Import from main repo

see Images/26478854.jpg

Please write the absolute URL.

duncdrum commented 3 years ago

https://github.com/martindholmes/rubyForTEI/blob/main/Images/26478854.jpg

they're all in the images folder in this repo

knagasaki commented 3 years ago

https://github.com/martindholmes/rubyForTEI/blob/main/Images/26478854.jpg

Thank you very much!

they're all in the images folder in this repo

I hope each URL would be indicated as full path.

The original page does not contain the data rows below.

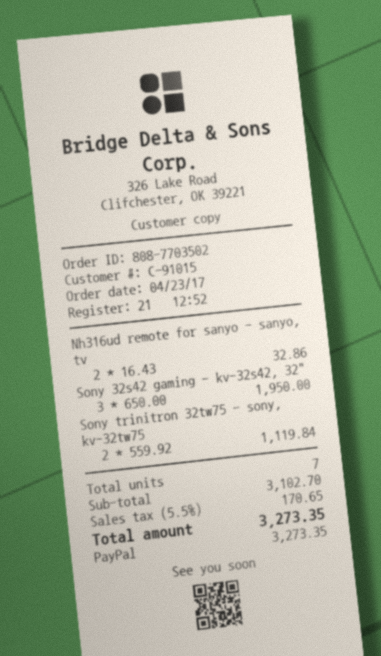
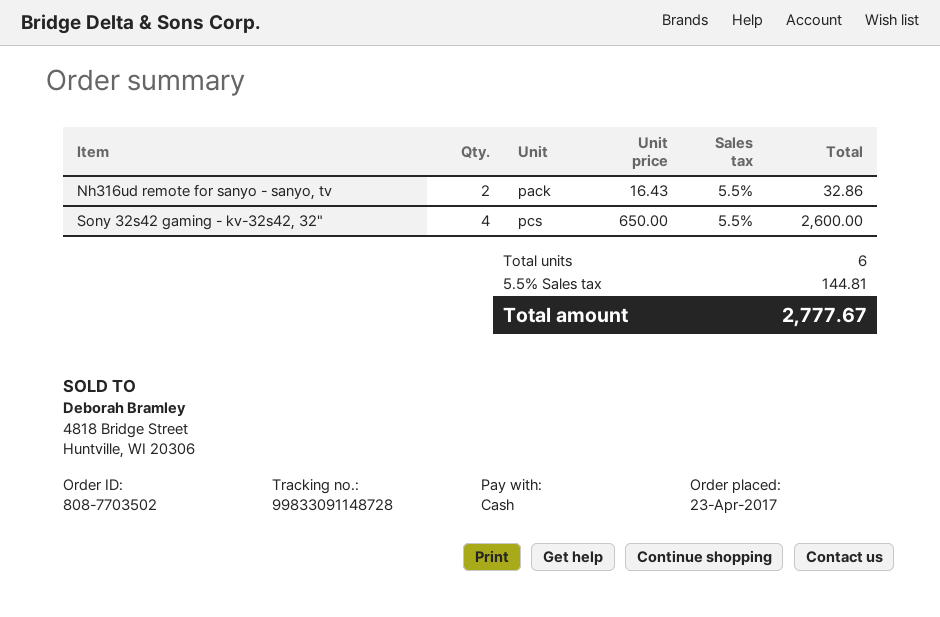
payment method: PayPal -> cash
Sony 32s42 gaming - kv-32s42, 32": 3 x 650.00 = 1950.00 -> 4 x 650.00 = 2600.00
Sony trinitron 32tw75 - sony, kv-32tw75: 2 x 559.92 = 1119.84 -> none
total quantity: 7 -> 6
tax: 5.5% = 170.65 -> 5.5% = 144.81
total: 3273.35 -> 2777.67

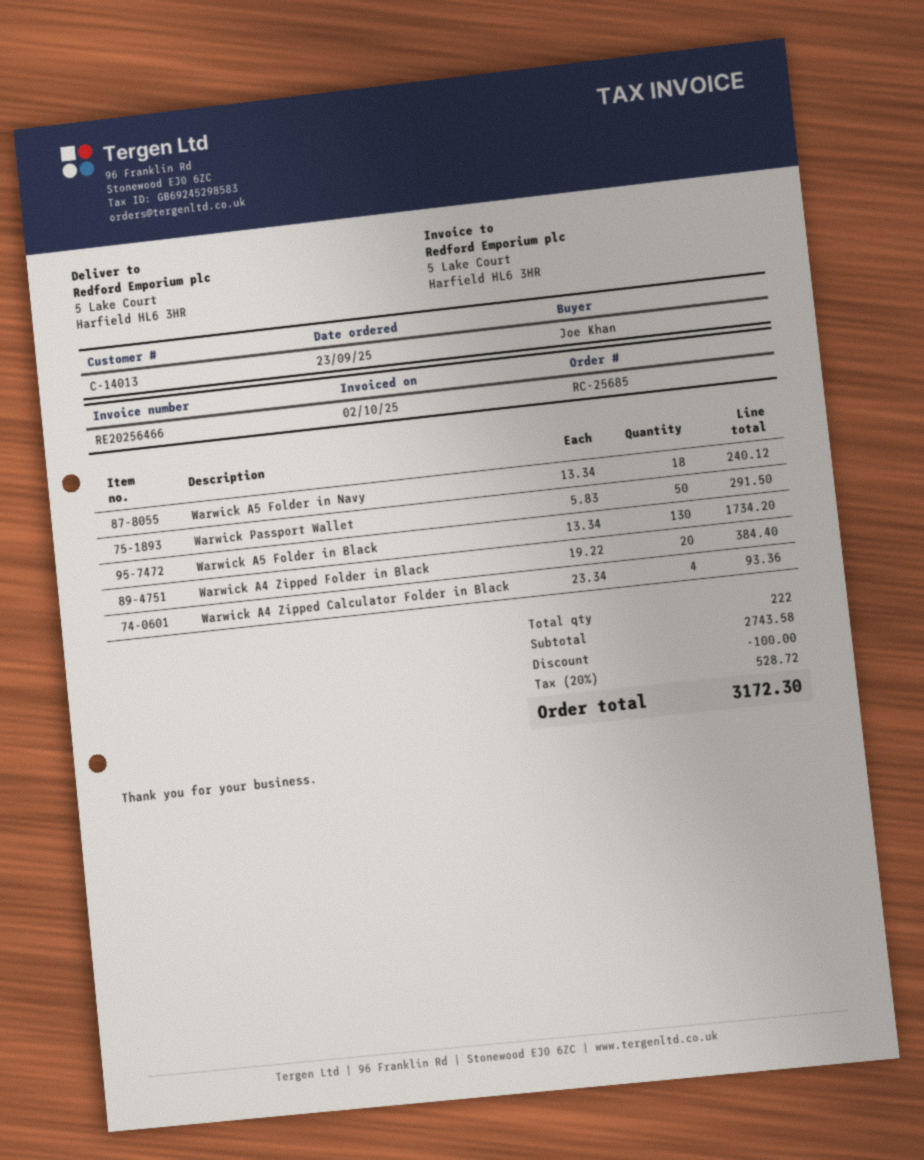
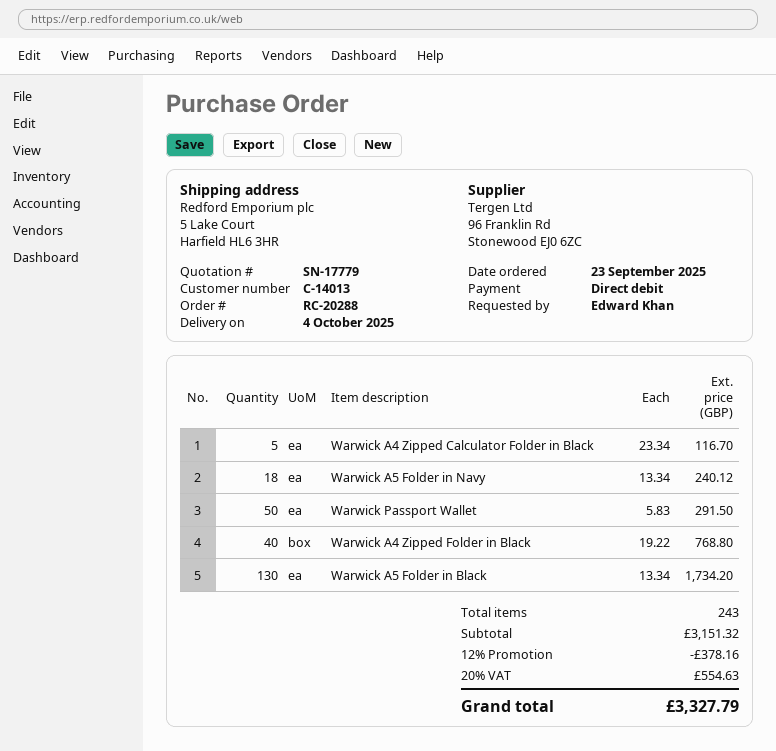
order number: RC-25685 -> RC-20288
ordered by: Joe Khan -> Edward Khan
Warwick A4 Zipped Folder in Black: 20 x 19.22 = 384.40 -> 40 x 19.22 = 768.80
Warwick A4 Zipped Calculator Folder in Black: 4 x 23.34 = 93.36 -> 5 x 23.34 = 116.70
total quantity: 222 -> 243
subtotal: 2743.58 -> 3151.32
discount: 100.00 -> 378.16
tax: 20% = 528.72 -> 20% = 554.63
total: 3172.30 -> 3327.79

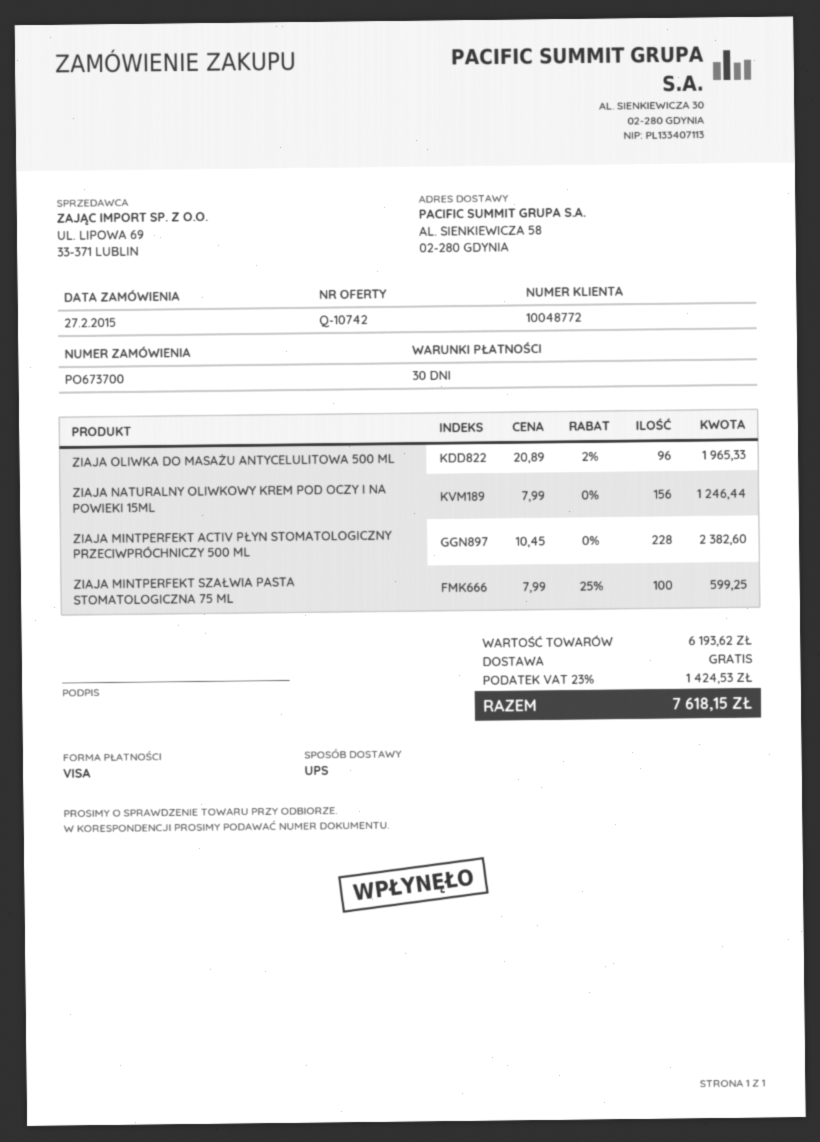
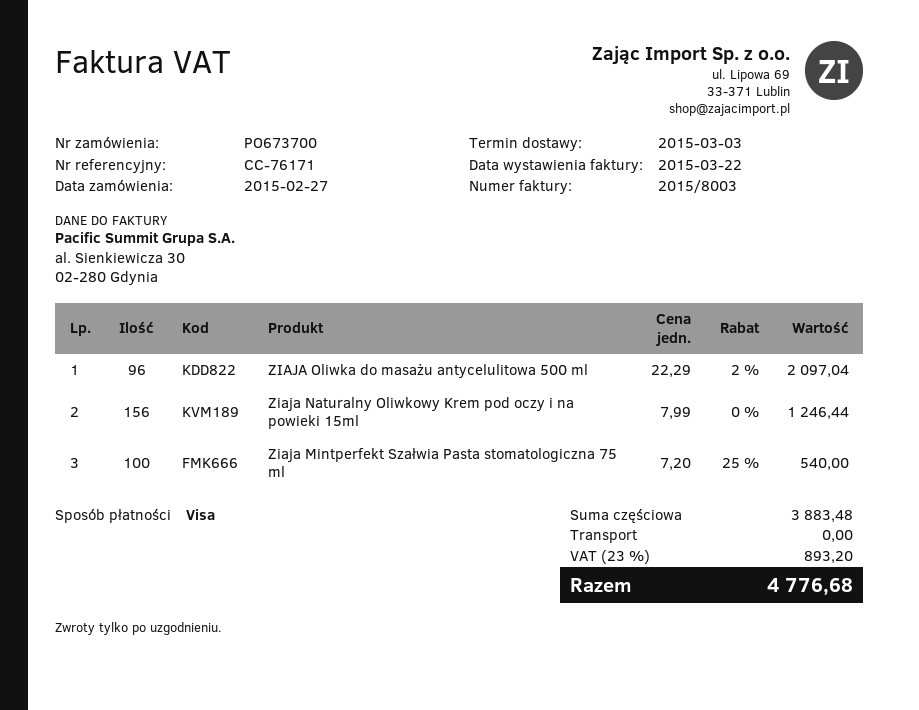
ZIAJA OLIWKA DO MASAŻU ANTYCELULITOWA 500 ML: 96 x 20.89 - 2% = 1965.33 -> 96 x 22.29 - 2% = 2097.04
ZIAJA MINTPERFEKT ACTIV PŁYN STOMATOLOGICZNY PRZECIWPRÓCHNICZY 500 ML: 228 x 10.45 = 2382.60 -> none
ZIAJA MINTPERFEKT SZAŁWIA PASTA STOMATOLOGICZNA 75 ML: 100 x 7.99 - 25% = 599.25 -> 100 x 7.20 - 25% = 540.00
subtotal: 6193.62 -> 3883.48
tax: 23% = 1424.53 -> 23% = 893.20
total: 7618.15 -> 4776.68

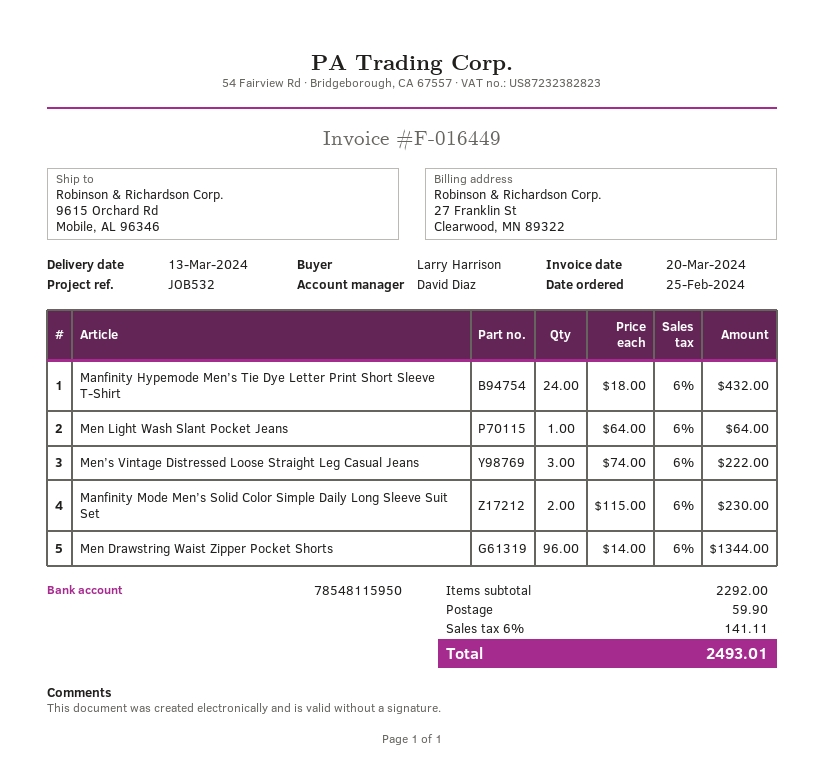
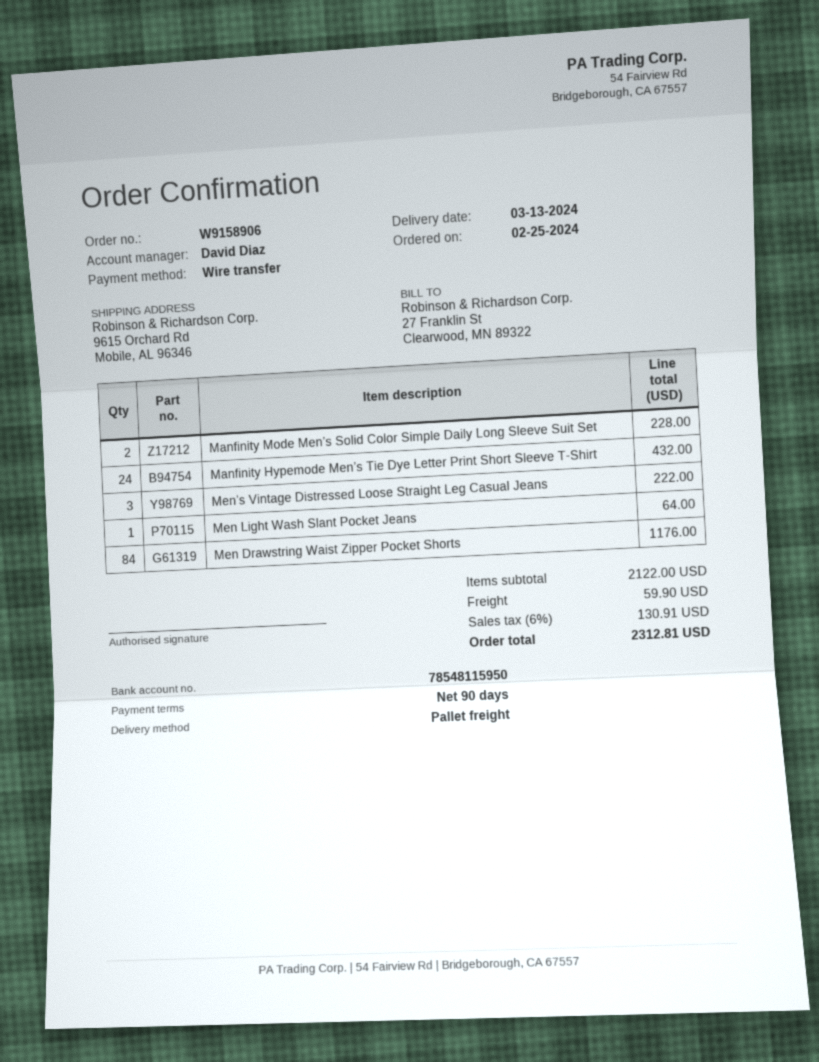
Manfinity Mode Men’s Solid Color Simple Daily Long Sleeve Suit Set: 2 for 230.00 -> 2 for 228.00
Men Drawstring Waist Zipper Pocket Shorts: 96 for 1344.00 -> 84 for 1176.00
subtotal: 2292.00 -> 2122.00
tax: 6% = 141.11 -> 6% = 130.91
total: 2493.01 -> 2312.81

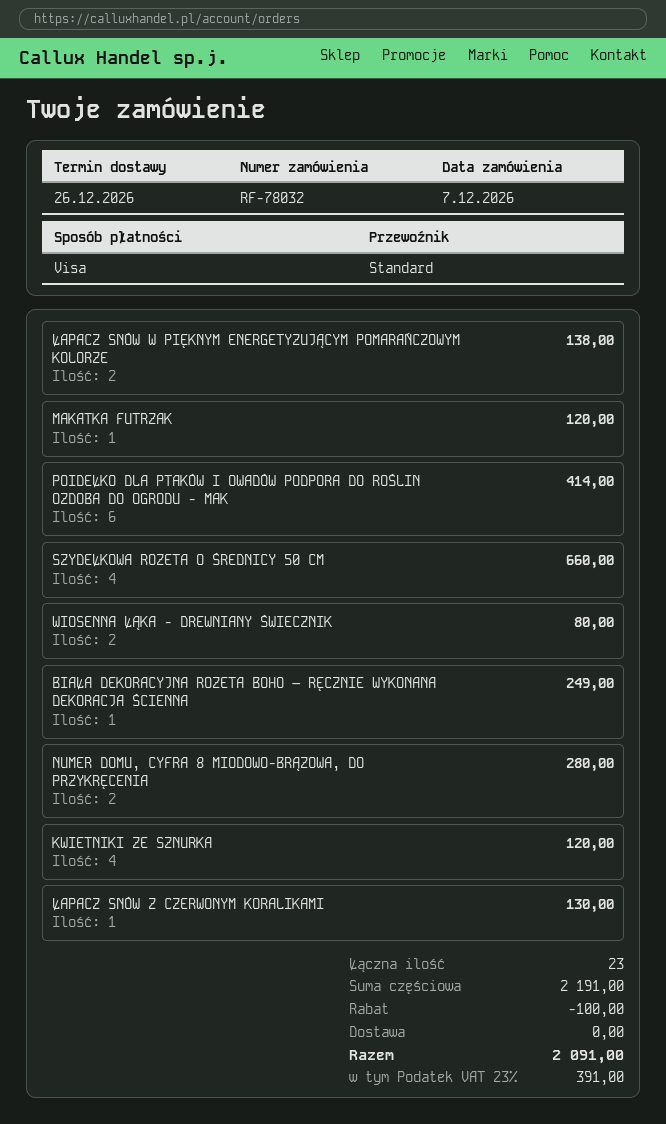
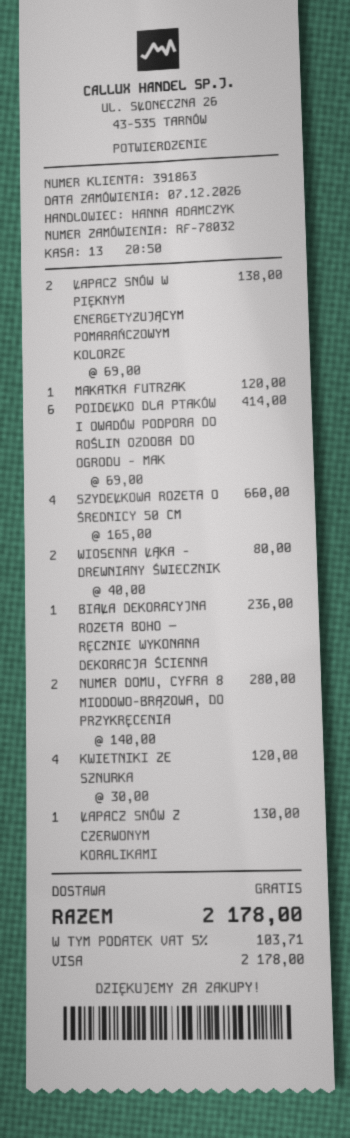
BIAŁA DEKORACYJNA ROZETA BOHO – RĘCZNIE WYKONANA DEKORACJA ŚCIENNA: 1 for 249.00 -> 1 for 236.00
discount: 100.00 -> none
tax: 23% = 391.00 -> 5% = 103.71
total: 2091.00 -> 2178.00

knagasaki commented 3 years ago

Import from main repo

see Images/26478854.jpg

Emphasis markers when interspersed with ruby are another special case. Special because of the markup headaches with frequent problems of overlap, not because this is a rare occurrence. Technically the markers belong to the rb text, but they appear as part of the ruby stream/line

Thee Guidelines should feature one of these complex examples to clarify how we suggest encoders deal with this:

Should emphasis markers be encoded as ruby, use css via @style/@rend, … what about texts with both emphasis markers and ruby?

Ruby in HTML5 might be able to be utilized in various cases of appended small characters and marks as a layout function. However, semantically, ruby is different as we wrote in the original proposal. So, the emphasis marks should not be encoded by <ruby> but by <emph> or any appropriate element in TEI, but might be done by <ruby> in HTML5.

Demonstrate that <gaiji> can appear both in <rb> and <rt>

<gaiji> must appear in both <rb> and <rt> Should I give one or more examples of the markup?

see #2

Not too happy with that example, comments and suggestions welcome.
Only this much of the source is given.